4.1.2. VGGFace2 Dataset

The VGGFace2 dataset contains 9000 identities. The distribution of faces for different subjects is varied, from 87 to 843, with a mean of 362 images for each subject. We did not perform experiments on the entire dataset for time reasons. We selected a subset of the dataset by randomly choosing 20 identities to assess the performance of our method. The selected subset consisted of eight women and twelve men, with a total of 7746 samples [8].

4.1.3. ChokePoint Dataset

The ChokePoint video dataset was designed for the identification of people acquired in real-world surveillance environments. The faces contained in the database have variations in terms of their pose, sharpness, and lighting, as well as misalignment due to the automatic detection/localization of faces. The Chokepoint video dataset consists of 25 identities (nineteen men and six women) in Portal 1 and 29 identities (twenty-three men and six women) in Portal 2. We used Portal 1 for our experiments [9].

4.2. Evaluation

4.2.1. Quality of Generated Images

In this paper, we trained a DCGAN model on two facial datasets, the LFW dataset [7] and VGGFace2 dataset [8]. Figure 4 and Figure 5 show samples of images generated by the DCGAN. As expected, the images appear realistic, although with occasional artifacts. More realistic images can be generated by increasing the number of epochs. In this experiment, the DCGAN produces images which are difficult to assess subjectively against real images. These augmented samples are very similar to the original images. The quality of the generated images improved over the course of 40 epochs. DCGANs represent a very effective tool to modify attributes of real faces such as gender, age, skin, and hair color, and allow for surprisingly realistic results. DCGAN-generated samples cannot be distinguished by the CNN discriminator in terms of whether they are real or not. Thus, we assumed that DCGAN-generated samples would have similar CNN features, function as similar images, and help to create a limited dataset. Then, we applied basic manipulations on the synthetic images produced by the DCGAN. Figure 6 shows an example of the basic image manipulations applied to images generated by DCGAN. We added 100, 250, and 500 synthetic images per class to the LFW dataset [7] and VGGFace2 dataset [8]. Our proposed method demonstrates the ability to synthesize realistic faces with DCGANs and basic manipulations, which can be used to improve face recognition tasks.
Figure 4. Generated images using DCGAN on LFW dataset [7] after 50 epochs.
Figure 5. Generated images using DCGAN on VGGFace2 dataset [8] after 50 epochs.
Figure 6. Example of basic manipulations applied on images from LFW dataset [7].

4.2.2. Results

As shown in Table 1, the more training samples are added, the higher the accuracy of the model is. The results show that our face recognition approach achieves an accuracy of 64% and 61% with the LFW dataset [7] and VGGFace2 dataset [8], respectively. After a period of collecting more samples, the accuracy increases to 90% and 88%, respectively. Furthermore, when adding 500 samples per class, we achieve 94.5% accuracy on the LFW dataset [7] and 92.2% on the VGGFace2 dataset [8]. Table 2 shows that face recognition accuracy increases by 1.7% when adding only 100 images per class using ChokePoint dataset [9]. As expected, the face recognition accuracy increases as the amount of training samples increases.
Table 1. Face recognition accuracy with data augmentation using the proposed method.
Table 2. Face recognition accuracy with data augmentation using the proposed method.
Table 3 and Table 4 show the results of the experiments using 62 classes from the LFW dataset [7] and 20 classes from the VGGFace2 dataset [8]. These experimental results demonstrate that our approach outperforms the traditional face recognition methods, namely, PCA, LBPH, and TRPCA. The results presented in Table 5, obtained with ChokePoint dataset [9], confirm the effectiveness of our approach.

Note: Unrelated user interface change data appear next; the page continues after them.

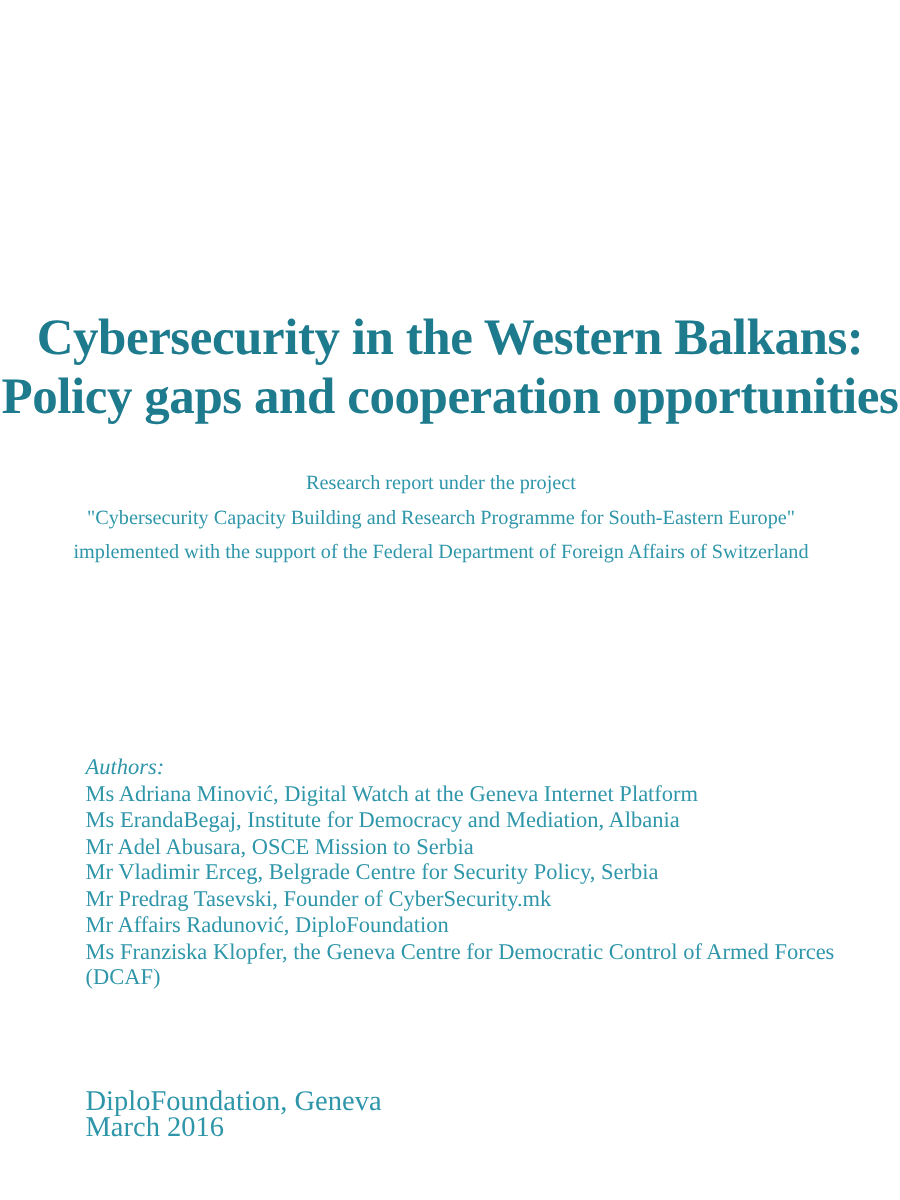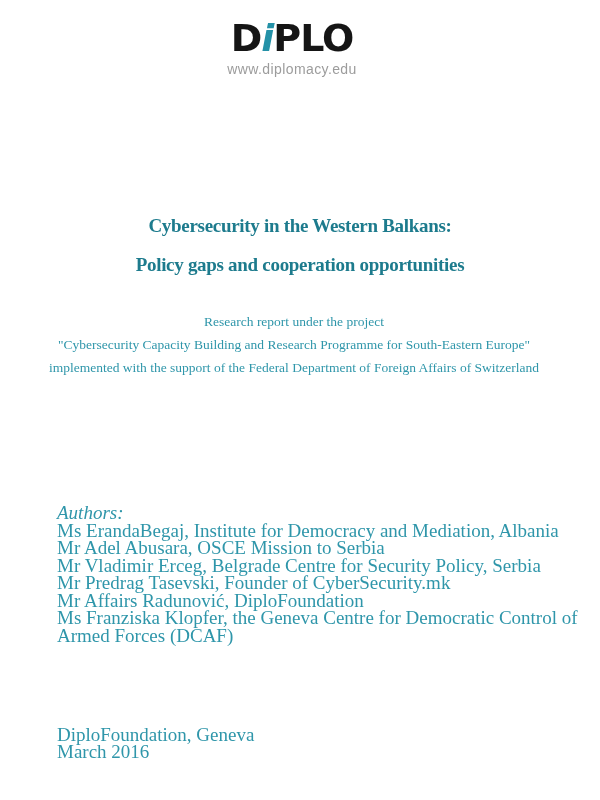"DiPLO" div.logo-wrap { html: <div> <div> <div><span>D</span><span>i</span><span>PLO</span></div> <div>www.diplomacy.edu</div> </div> </div> -> none }
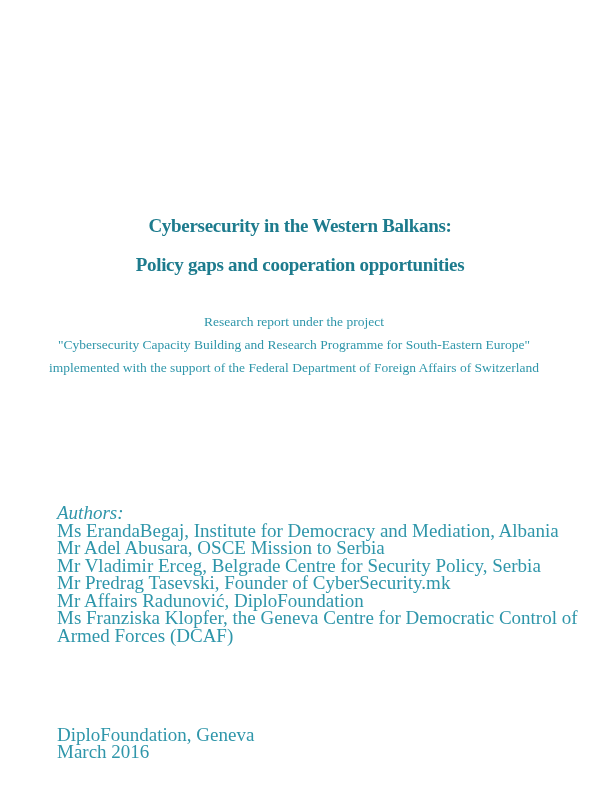"Cybersecurity in the Western Balkans:" .title-block { font-size: 19px -> 34px }
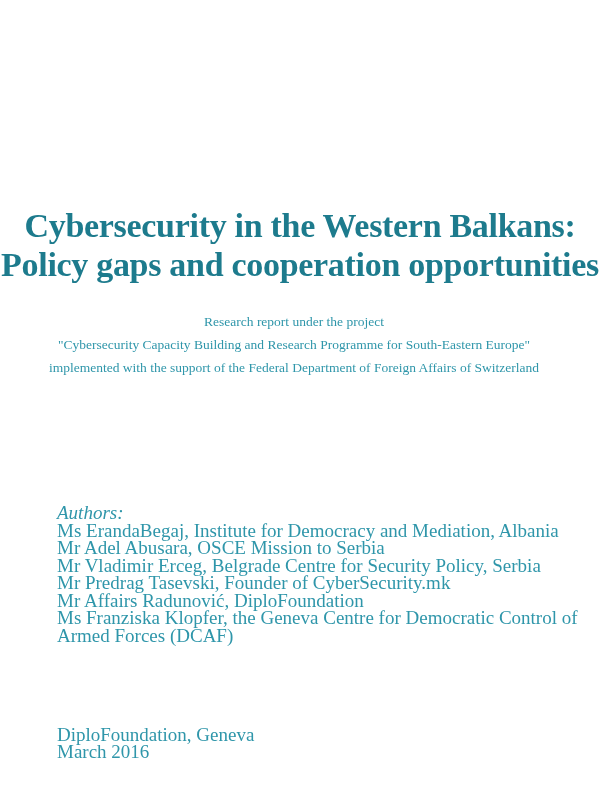"Authors:" .authors-block { font-size: 19px -> 15px }
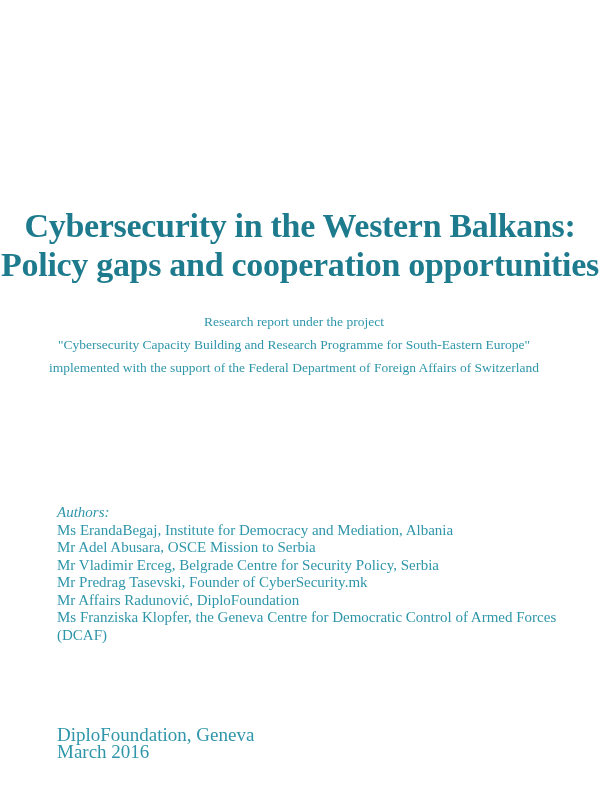"Ms Adriana Minović, Digital Watch" div { html: none -> <div>Ms Adriana Minović, Digital Watch at the Geneva Internet Platform</div> }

Our proposed method based on DCGAN and basic manipulations for data augmentation and FaceNet + SVM for face recognition has more advantages than the PCA, TRPCA and LBPH methods, which use a smaller number of samples.
Table 3. Recognition performance with different methods using 62 classes from LFW dataset [7].
Table 4. Recognition performance with different methods using 20 classes from VGGFace2 dataset [8].
Table 5. Recognition performance with different methods using portal 1 from ChokePoint dataset [9].
Moreover, we can observe that our proposed approach achieves better results than the work of Pei et al. [63], which was based on only basic data augmentation techniques (geometric transformations, brightness change, filtering and CNN for face recognition); see Table 3 and Table 4. The number of augmented images did not change, at 500 images per face. The results shown in Table 5 confirm the effectiveness of our proposed approach on the ChokePoint dataset [9]. Again, the number of augmented images did not change, at 100 images per face.
Additionally, the experimental evaluation demonstrates that a significant increase in accuracy can be obtained by combining DCGANs and basic manipulations for data augmentation and FaceNet + SVM for face recognition compared to only basic manipulations (geometric transformations, brightness change, filtering …) as a data augmentation technique (see Table 3, Table 4 and Table 5). The obtained results show that our proposed approach using a DCGAN with a filter operation for data augmentation achieves higher accuracy than our previous work [6] based on only DCGANs, with a difference of 1.28% and 0.04%, respectively, for the LFW dataset [7] and VGGFace2 dataset [8] and 0.62% for the ChokePoint dataset [9]. Moreover, the results show improvement with our proposed approach using DCGAN and basic manipulations (geometric transformations, brightness change) as a data augmentation method, with a difference of 2.38% and 0.38% over our previous proposed method [6] for the LFW dataset [7] and VGGFace2 dataset [8], respectively, and 1.22% for the ChokePoint dataset [9]. These results show that augmentations can, in general, considerably improve the quality of face recognition systems, and that the combination of generative and basic manipulations performs better than the other tested techniques.
Figure 7 shows that the face A n d r e _ A g a s s i from the LFW dataset [7] is recognized with 72.32% accuracy. However, the confidence is higher with data augmentation based on the combination of DCGAN and basic transformations, achieving 77.08%. In Figure 8a, we can see that the face prediction has only 50.71% confidence when using the ChokePoint dataset [9]; however, this confidence is higher when applying data augmentation with DCGAN and basic manipulations, achieving 91.63%, as shown in Figure 8b. The same is the case in Figure 8c,d with an increase of 1.8% when adding more samples per class. The results with the LFW database [7], VGG database [8], and ChokePoint database [9] show that the proposed approach can improve face recognition performance and lead to better recognition results.
Figure 7. Face confidence using LFW dataset [7].
Figure 8. Face confidence using ChokePoint dataset [9].

5. Conclusions

Researchers use data augmentation to increase the size of the datasets used to train deep learning models. In this paper, we demonstrate that the combination of DCGAN and basic manipulations can generate data that approximate real face images, thereby both providing a larger data set for the training of large neural networks and improving the generalization ability of recognition models. Based on the augmented human face dataset, facial features were extracted using FaceNet and then classified using SVM. The effectiveness of the proposed method was demonstrated by various experiments and comparisons with frequently used data augmentation and face recognition methods. The proposed data augmentation method generates images realistic enough to boost the performance of face recognition systems.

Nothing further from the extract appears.